To do:
Copy out all lines in the material below that contain the string "none".

= Beginning of Section =

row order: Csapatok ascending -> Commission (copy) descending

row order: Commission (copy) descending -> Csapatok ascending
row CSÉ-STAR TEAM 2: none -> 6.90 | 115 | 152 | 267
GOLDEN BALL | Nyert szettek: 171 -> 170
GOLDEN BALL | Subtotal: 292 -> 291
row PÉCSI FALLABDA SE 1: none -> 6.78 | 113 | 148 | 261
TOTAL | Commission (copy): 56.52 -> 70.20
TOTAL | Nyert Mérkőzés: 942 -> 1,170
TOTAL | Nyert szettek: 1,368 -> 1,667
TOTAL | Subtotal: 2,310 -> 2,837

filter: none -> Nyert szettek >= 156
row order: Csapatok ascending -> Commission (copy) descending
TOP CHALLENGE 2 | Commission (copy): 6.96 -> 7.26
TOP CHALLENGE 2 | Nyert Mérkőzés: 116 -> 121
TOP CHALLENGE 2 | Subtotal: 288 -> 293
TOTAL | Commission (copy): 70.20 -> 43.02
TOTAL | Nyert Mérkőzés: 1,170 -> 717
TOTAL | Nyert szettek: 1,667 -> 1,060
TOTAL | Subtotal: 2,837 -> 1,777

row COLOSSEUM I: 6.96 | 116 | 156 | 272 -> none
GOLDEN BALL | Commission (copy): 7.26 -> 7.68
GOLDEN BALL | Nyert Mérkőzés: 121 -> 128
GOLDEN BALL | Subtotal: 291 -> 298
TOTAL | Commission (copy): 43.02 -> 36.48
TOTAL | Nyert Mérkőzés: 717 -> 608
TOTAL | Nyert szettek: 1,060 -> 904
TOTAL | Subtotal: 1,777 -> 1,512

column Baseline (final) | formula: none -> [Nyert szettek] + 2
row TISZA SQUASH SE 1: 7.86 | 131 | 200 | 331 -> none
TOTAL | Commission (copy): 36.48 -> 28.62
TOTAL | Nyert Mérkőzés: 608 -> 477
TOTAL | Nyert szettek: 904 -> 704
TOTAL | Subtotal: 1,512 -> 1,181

= End of Section =

Answer box:
row CSÉ-STAR TEAM 2: none -> 6.90 | 115 | 152 | 267
row PÉCSI FALLABDA SE 1: none -> 6.78 | 113 | 148 | 261
filter: none -> Nyert szettek >= 156
row COLOSSEUM I: 6.96 | 116 | 156 | 272 -> none
column Baseline (final) | formula: none -> [Nyert szettek] + 2
row TISZA SQUASH SE 1: 7.86 | 131 | 200 | 331 -> none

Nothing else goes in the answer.